Riverside Baptist Church decided to sell part of their land to PN Hoffman. They tore down their building and will open a new church on the part they still own on Nov. 18, Bledsoe said.
St. Augustine Episcopal Church also sold a portion of its property to PN Hoffman. The developer initially offered to buy their entire property, but later asked for a piece of it, said Rev. Martha Clark, the church’s rector. St. Augustine Episcopal Church agreed to sell part of it, and used the cash to build a new, state-of-the-art building, she said. Clark said the deal was a “good match, actually, in the long run,” but some residents are not happy with the changes the Wharf brought to the neighborhood.
“It’s changed a kind of lovely little quiet waterfront into a very bustling, commercial, upscale thing,” Clark said.
PN Hoffman did not respond to a request to confirm that they bought land from Riverside Baptist Church. However, the company’s logo is visible on the Riverside Baptist Church’s former property.
Low-income residents scatter
As developers constructed new buildings in Southwest D.C., Hamilton noticed that low-income resident began to move away. He said they could no longer afford to live in the neighborhood.

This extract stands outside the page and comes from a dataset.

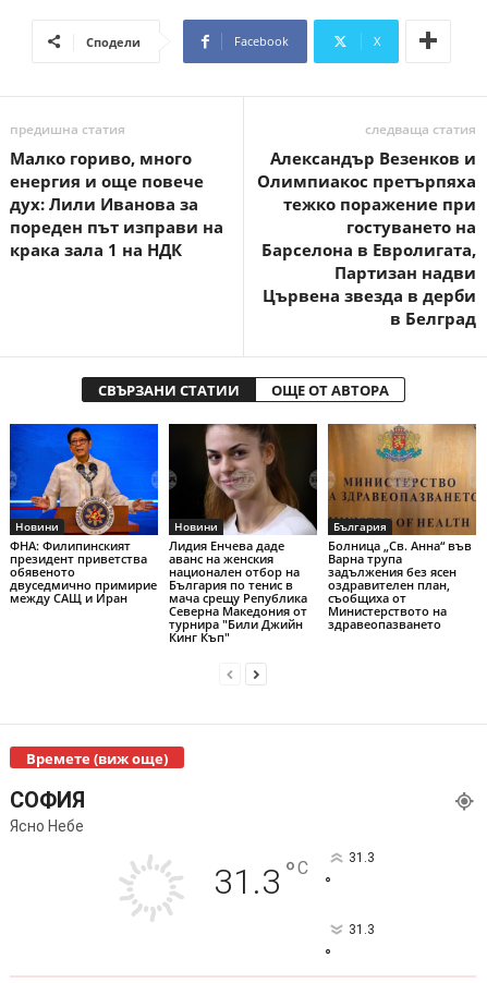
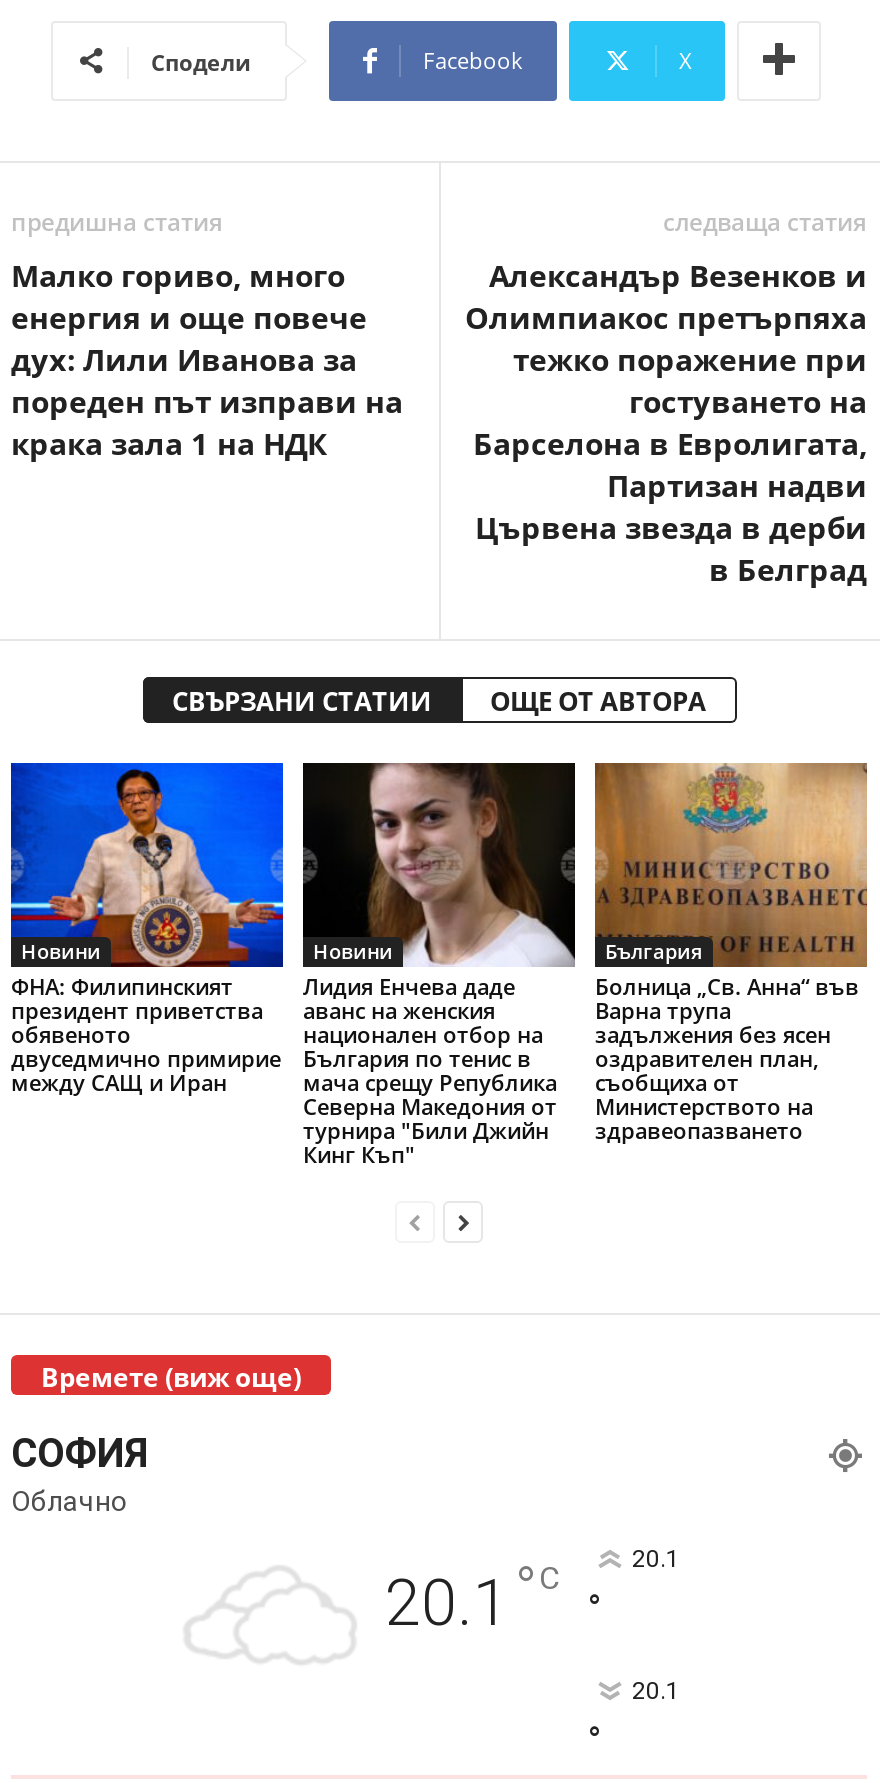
[10,817,374,902] Ясно Небе | 31.3 ° C | 31.3 -> [11,1485,680,1641] Облачно | 20.1 ° C | 20.1
[348,922,374,937] 31.3 -> [632,1677,680,1705] 20.1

That put a lot of stress on the church, which sees itself as a leader in a community that includes low-income, African-American residents, he said.
“When the poor get displaced without a car or financial capacity to move around easily, then access to everything like education, work, health care, recreation, all that stuff is much more burdensome,” Hamilton said.
That’s why they’re constructing a new building on their church’s land. When it’s finished, a church will be nestled underneath an affordable apartment building with 105 units. He hopes it will offer low-income residents a place to live as rents rise, Hamilton said. The church’s membership is half black and half white, Hamilton said, with about a third living in Southwest.
Redevelopment has had a major impact on the community his church has called home since its founding in 1853, he said.
Hamilton said that one of the biggest effects is that it’s eroded the cultures of people who historically lived in the neighborhood, like African-Americans.
That’s why the church hosts local D.C. blues and jazz artists twice per week. He hopes it will highlight the area’s African-American culture and bring residents together.
“Brick and mortar is relatively easy to replace, but the cultural patterns and processes of people getting together and connecting and living together and affirming their common identity, some of those basic things, it’s much more difficult to do,” Hamilton said.